▸ **WHAT NEEDS TO BE DONE**
Looking at the listing below, retype exactly the lines starting at the one containing "subtotal: 10966.43 -> 10190.23" and ending at the one containing "Playfoam® Sand Sensory", both included, and nothing else.

::::::

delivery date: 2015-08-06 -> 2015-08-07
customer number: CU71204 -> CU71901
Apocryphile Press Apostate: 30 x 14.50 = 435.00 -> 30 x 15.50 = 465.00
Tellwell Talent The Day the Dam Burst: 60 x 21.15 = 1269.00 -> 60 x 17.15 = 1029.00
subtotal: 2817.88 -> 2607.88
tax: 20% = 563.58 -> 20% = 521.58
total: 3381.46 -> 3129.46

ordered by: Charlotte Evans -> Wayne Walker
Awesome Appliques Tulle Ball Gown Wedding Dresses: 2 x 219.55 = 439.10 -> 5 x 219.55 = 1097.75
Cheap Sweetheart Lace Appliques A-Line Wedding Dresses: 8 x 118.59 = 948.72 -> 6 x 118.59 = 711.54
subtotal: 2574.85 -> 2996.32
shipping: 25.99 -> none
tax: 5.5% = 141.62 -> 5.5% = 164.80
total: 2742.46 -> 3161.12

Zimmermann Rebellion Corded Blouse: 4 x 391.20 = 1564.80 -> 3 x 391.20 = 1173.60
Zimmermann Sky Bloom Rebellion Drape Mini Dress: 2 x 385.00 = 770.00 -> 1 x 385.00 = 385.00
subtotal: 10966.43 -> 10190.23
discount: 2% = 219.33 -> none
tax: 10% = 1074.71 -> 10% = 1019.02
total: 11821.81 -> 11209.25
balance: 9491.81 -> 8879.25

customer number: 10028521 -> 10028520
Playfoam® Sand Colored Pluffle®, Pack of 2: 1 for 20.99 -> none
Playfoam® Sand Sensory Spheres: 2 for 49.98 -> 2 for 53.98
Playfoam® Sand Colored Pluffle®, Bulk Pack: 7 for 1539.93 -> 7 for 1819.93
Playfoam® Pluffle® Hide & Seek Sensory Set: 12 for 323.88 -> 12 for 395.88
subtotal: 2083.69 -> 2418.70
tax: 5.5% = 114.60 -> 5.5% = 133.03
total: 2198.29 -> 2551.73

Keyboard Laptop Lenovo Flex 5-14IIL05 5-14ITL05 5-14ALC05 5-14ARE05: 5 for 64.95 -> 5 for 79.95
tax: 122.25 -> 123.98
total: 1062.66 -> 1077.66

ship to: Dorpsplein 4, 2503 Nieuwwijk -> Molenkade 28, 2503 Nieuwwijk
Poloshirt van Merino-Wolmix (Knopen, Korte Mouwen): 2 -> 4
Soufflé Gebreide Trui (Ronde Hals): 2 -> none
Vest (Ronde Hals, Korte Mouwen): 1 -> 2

::::::

▸ **SOLUTION**
subtotal: 10966.43 -> 10190.23
discount: 2% = 219.33 -> none
tax: 10% = 1074.71 -> 10% = 1019.02
total: 11821.81 -> 11209.25
balance: 9491.81 -> 8879.25

customer number: 10028521 -> 10028520
Playfoam® Sand Colored Pluffle®, Pack of 2: 1 for 20.99 -> none
Playfoam® Sand Sensory Spheres: 2 for 49.98 -> 2 for 53.98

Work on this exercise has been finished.